VerbNet is invaluable in ensuring that the verb valencies are as consistent as possible. The VerbNet also gives us the semantics of the verbs as a first-order logical formula.

The VerbNet classes and frames are stored in examples.txt. For instance the following record encodes class begin-55.1.

class: begin-55.1
role:  Agent +animate +organization
role:  Theme
role:  Instrument

After the class definition, there are one or more frame definitions:

frm: PredVP Agent (ComplVV Verb ? ? Theme)
sem: begin(E,Theme), cause(Agent,E)
key: go_on_VV proceed_VV begin_to_1_VV start_to_1_VV commence_to_1_VV resume_to_1_VV undertake_1_VV get_34_VV set_about_3_VV set_out_1_VV get_down_to_VV

The line marked with frm: represents the syntax of the frame expressed in the abstract syntax. After that sem: contains the first-order formula. Finally key: lists all abstract syntax entries belonging to that frame.

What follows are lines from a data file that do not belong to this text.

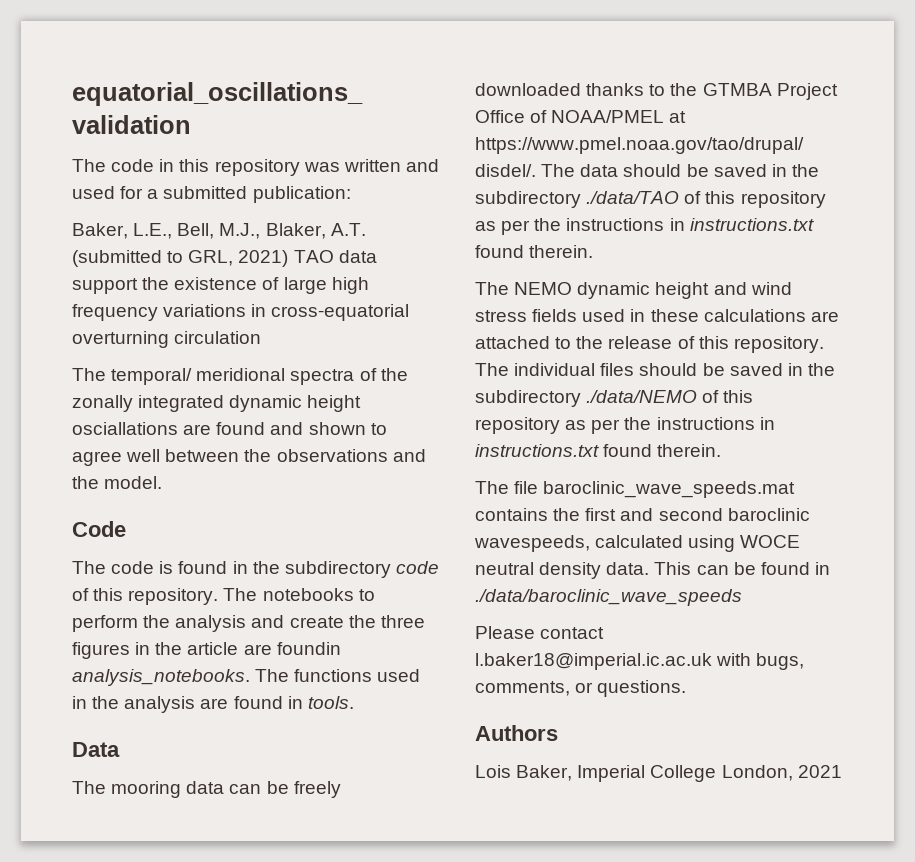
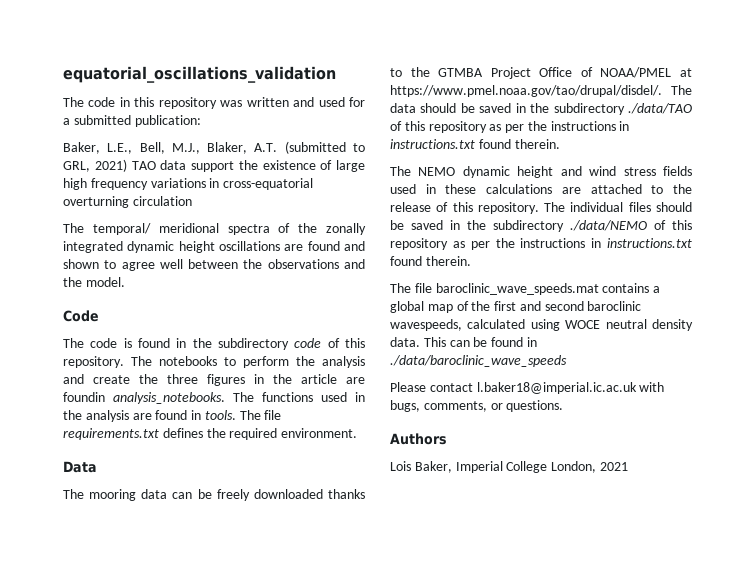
[72,422,178,435] osciallations -> [219,241,280,251] oscillations
(354, 702) none -> [239,410,282,420] [63,428,358,440] The file requirements.txt defines the required environment.
(548, 514) none -> [653,286,661,293] [390,301,469,313] a global map of

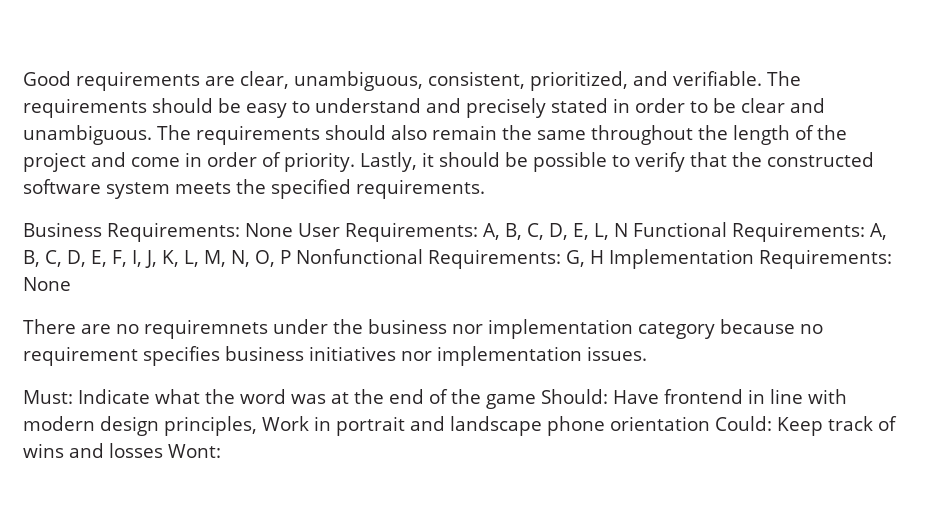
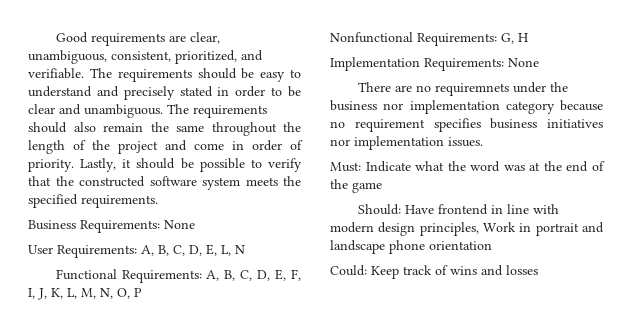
(293, 230) none -> (195, 224) //
(628, 230) none -> (245, 249) //
(291, 257) none -> (142, 292) //
(604, 257) none -> (528, 37) //
(536, 401) none -> (382, 187) //
(710, 423) none -> (492, 245) //
[168,444,221,458] Wont: -> (538, 270) none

After a frame, there might be one or more examples which illustrate how the frame is applied to different members of the frame.

Wikipedia Images

Quite often the glosses are not clear enough to understand the meaning of a synset. In the initial project development, about 1/5 of the lexical entries in the lexicon were linked to the corresponding Wikipedia articles. This has several benefits: the articles are way more informative than the glosses; they are also translated which helps in the bootstrapping of other languages. Finally we can now also show images associated with several of the lexemes which, as we know, is worth more than thousands words.

Later the links created in this project were merged with the links that Wikidata provides via property P8814. This resulted in a large set of links which is also of a supperior quality than what GF WordNet and Wikidata had in advance.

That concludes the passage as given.